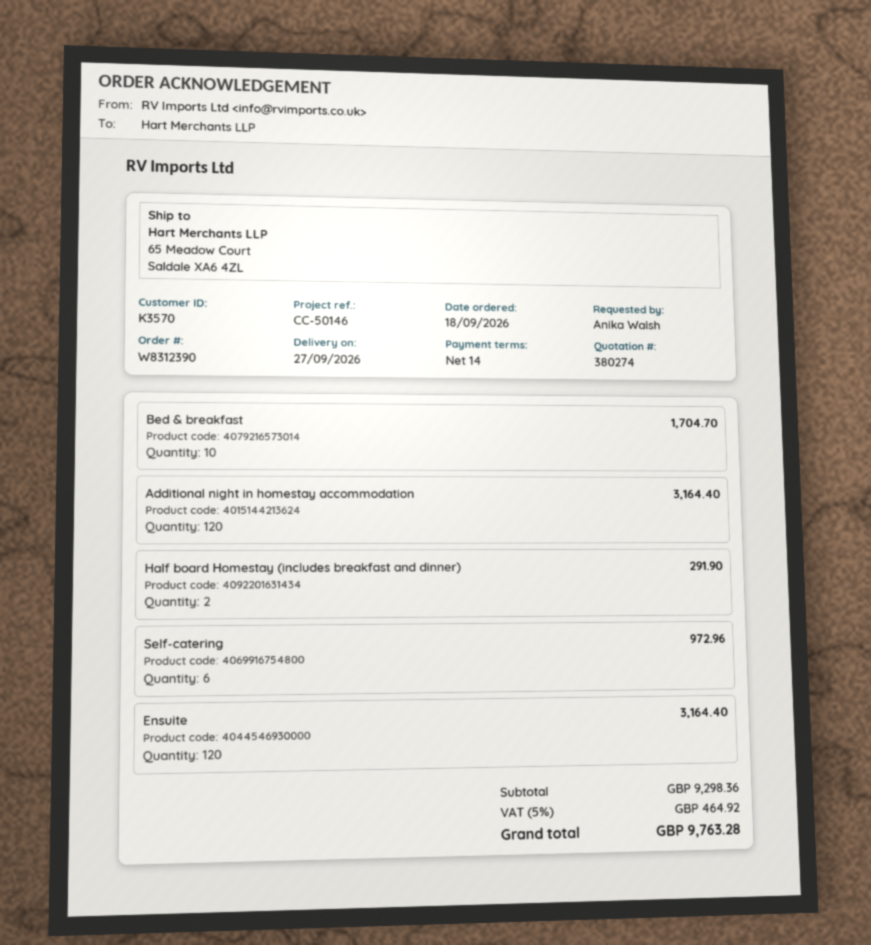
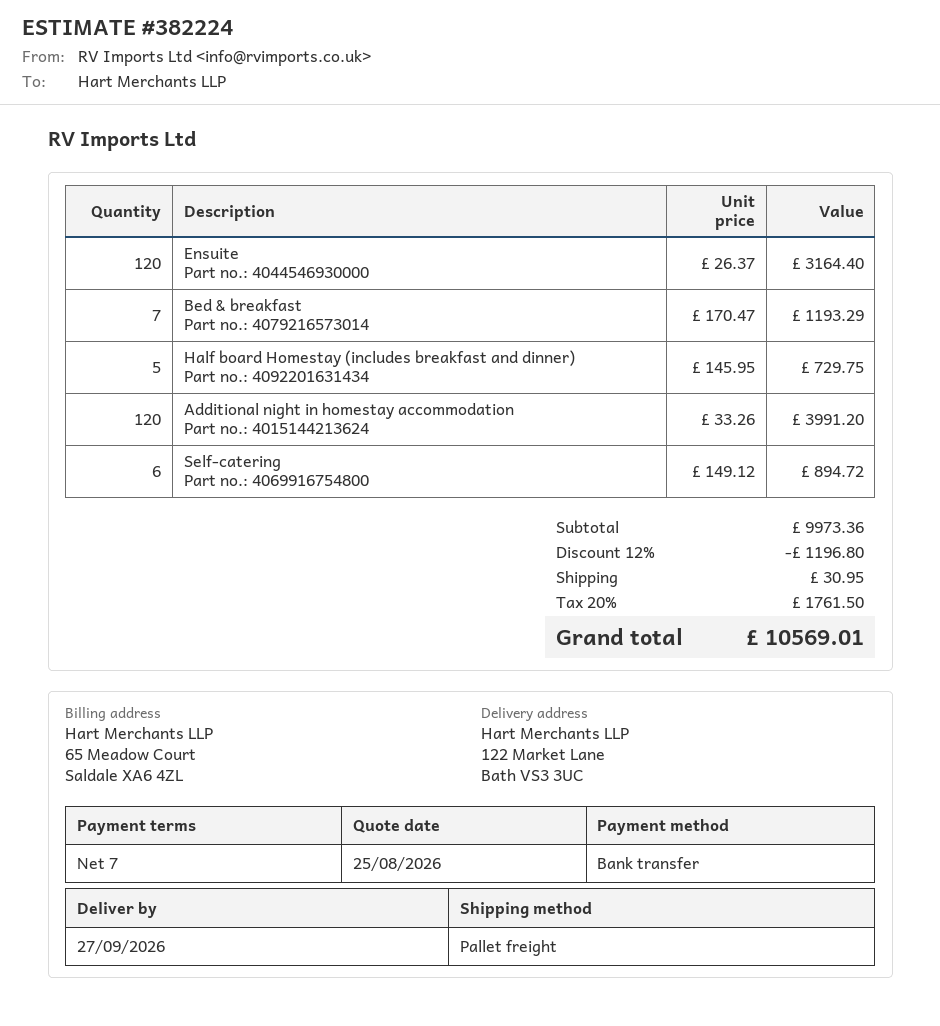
quote number: 380274 -> 382224
payment terms: 14 days -> 7 days
ship to: 65 Meadow Court, Saldale XA6 4ZL -> 122 Market Lane, Bath VS3 3UC
Bed & breakfast: 10 for 1704.70 -> 7 for 1193.29
Additional night in homestay accommodation: 120 for 3164.40 -> 120 for 3991.20
Half board Homestay (includes breakfast and dinner): 2 for 291.90 -> 5 for 729.75
Self-catering: 6 for 972.96 -> 6 for 894.72
subtotal: 9298.36 -> 9973.36
discount: none -> 12% = 1196.80
shipping: none -> 30.95
tax: 5% = 464.92 -> 20% = 1761.50
total: 9763.28 -> 10569.01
================
If an entry contains a picture, omit it; restate everything else word for word.

quote number: 380274 -> 382224
payment terms: 14 days -> 7 days
ship to: 65 Meadow Court, Saldale XA6 4ZL -> 122 Market Lane, Bath VS3 3UC
Bed & breakfast: 10 for 1704.70 -> 7 for 1193.29
Additional night in homestay accommodation: 120 for 3164.40 -> 120 for 3991.20
Half board Homestay (includes breakfast and dinner): 2 for 291.90 -> 5 for 729.75
Self-catering: 6 for 972.96 -> 6 for 894.72
subtotal: 9298.36 -> 9973.36
discount: none -> 12% = 1196.80
shipping: none -> 30.95
tax: 5% = 464.92 -> 20% = 1761.50
total: 9763.28 -> 10569.01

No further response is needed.